Il est curieux que l’Eglise ait choisi comme évangile celui où Marthe se plaint que sa sœur ne l’aide pas. On nous dit que c’est pour insister sur l’hospitalité chrétienne, dont Marthe est ici une belle figure. « Une femme, nommée Marthe, le reçut dans sa maison. » Mais l’enseignement de ce passage est surtout que l’union à Dieu est tout et que tout le reste, représenté par Marthe, est sans intérêt à côté du bonheur de la communion avec les Personnes divines.
Beaucoup de chrétiens, d’ailleurs, ne comprennent pas cet évangile. Je me rappelle que ma grand-mère disait : « Voilà Jésus qui arrive avec toute sa troupe, ç’est du boulot de donner à manger à tant d’hommes jeunes, et Marthe est toute seule, et elle dit à Jésus de demander à sa sœur de l’aider, et lui, il répond qu’elle a choisi la meilleure part ? Eh bien moi j’aurais dit : Démerdez-vous, si c’est comme ça ! » Et comme ma grand-mère ne disait pas habituellement de mots grossiers, celui-là exprimait le degré de sa révolte.

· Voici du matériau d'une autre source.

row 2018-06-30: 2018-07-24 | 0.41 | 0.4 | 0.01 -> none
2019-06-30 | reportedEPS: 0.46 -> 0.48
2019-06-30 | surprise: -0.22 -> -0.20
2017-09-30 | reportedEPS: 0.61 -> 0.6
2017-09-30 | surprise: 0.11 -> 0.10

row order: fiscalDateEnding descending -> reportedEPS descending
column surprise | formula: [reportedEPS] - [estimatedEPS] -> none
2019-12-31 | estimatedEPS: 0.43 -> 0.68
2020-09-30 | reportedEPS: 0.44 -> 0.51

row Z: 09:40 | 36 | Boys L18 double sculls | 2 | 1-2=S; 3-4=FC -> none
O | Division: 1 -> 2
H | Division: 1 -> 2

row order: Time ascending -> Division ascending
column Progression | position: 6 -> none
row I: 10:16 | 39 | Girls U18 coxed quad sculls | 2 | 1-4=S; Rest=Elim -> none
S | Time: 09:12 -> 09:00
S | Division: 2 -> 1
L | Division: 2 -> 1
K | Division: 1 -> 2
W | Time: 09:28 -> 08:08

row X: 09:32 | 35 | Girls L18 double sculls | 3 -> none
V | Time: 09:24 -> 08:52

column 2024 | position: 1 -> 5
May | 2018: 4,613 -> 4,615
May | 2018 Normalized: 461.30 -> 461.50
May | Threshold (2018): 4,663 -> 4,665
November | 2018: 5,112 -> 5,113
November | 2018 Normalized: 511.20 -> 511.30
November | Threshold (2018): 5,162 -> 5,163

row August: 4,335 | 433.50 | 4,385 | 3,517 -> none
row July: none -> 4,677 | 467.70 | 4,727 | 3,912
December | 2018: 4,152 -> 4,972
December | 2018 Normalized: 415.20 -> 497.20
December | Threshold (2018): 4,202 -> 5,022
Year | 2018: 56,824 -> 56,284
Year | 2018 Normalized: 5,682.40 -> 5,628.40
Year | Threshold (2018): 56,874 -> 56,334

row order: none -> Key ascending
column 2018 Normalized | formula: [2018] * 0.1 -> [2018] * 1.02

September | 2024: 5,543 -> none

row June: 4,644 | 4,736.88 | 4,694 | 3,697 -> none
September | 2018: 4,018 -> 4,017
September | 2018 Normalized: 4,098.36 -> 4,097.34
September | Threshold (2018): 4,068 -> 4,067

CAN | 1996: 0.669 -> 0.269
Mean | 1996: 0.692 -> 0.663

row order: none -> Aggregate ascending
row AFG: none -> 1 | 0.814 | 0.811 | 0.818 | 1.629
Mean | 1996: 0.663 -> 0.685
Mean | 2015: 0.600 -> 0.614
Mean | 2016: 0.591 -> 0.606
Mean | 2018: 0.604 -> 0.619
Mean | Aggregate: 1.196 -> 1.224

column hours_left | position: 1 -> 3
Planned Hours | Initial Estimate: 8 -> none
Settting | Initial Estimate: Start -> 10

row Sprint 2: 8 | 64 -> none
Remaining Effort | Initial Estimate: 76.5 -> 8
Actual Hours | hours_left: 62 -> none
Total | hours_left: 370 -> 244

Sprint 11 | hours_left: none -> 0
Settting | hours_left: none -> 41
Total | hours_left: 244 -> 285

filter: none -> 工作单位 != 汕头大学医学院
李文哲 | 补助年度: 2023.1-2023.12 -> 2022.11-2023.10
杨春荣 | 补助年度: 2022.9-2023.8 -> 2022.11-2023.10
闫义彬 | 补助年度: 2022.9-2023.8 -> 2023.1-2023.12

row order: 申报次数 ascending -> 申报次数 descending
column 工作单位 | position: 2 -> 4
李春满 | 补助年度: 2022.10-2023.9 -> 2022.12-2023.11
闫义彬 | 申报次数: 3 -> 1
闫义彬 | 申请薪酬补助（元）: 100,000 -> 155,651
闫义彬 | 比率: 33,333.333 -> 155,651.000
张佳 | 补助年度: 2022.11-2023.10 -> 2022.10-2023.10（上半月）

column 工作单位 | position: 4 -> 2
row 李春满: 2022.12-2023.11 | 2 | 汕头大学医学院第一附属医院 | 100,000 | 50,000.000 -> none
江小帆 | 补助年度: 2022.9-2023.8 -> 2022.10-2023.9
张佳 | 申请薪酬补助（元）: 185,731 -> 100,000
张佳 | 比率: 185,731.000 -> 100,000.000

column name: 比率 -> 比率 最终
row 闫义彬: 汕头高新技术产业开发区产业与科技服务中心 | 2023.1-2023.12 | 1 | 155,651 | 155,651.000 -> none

Or il y a un autre évangile de sainte Marthe, qui constitue quant à lui sans conteste un magnifique éloge de la sœur de Marie, c’est son dialogue avec Jésus qui arrive après la mort de Lazare. Il est vrai que ce passage se trouve dans l’évangile du vendredi de la quatrième semaine de carême, et qu’il constitue aussi l’évangile de la messe des morts (ce qui est tout à fait remarquable). Marthe montre ici quelle est sa foi, une foi véritablement extraordinaire quand on pense que nous sommes non seulement avant la Pentecôte mais avant la Passion et la Résurrection. Et quand on la compare à diverses réactions des apôtres…
- Seigneur, si tu avais été ici, mon frère ne serait pas mort. Mais maintenant même, je sais que tout ce que tu demanderas à Dieu, Dieu te l’accordera.
- Ton frère ressuscitera.
- Je sais qu’il ressuscitera à la Résurrection, au dernier jour.
- Je suis la résurrection et la vie. Celui qui croit en moi vivra, même s’il est mort, et quiconque vit et croit en moi ne mourra pas dans l’éternité. Crois-tu cela ?
- Oui, Seigneur, je crois que tu es le Christ, le Fils de Dieu, qui vient dans le monde.
En grec, « je crois » est ici au parfait. Ce qui montre précisément la… perfection de la foi de Marthe : « j’ai mis ma foi pleine et entière, pour toujours, de façon inébranlable, dans cette vérité que tu es le Fils de Dieu », avec l’article défini : le seul et unique Fils de Dieu.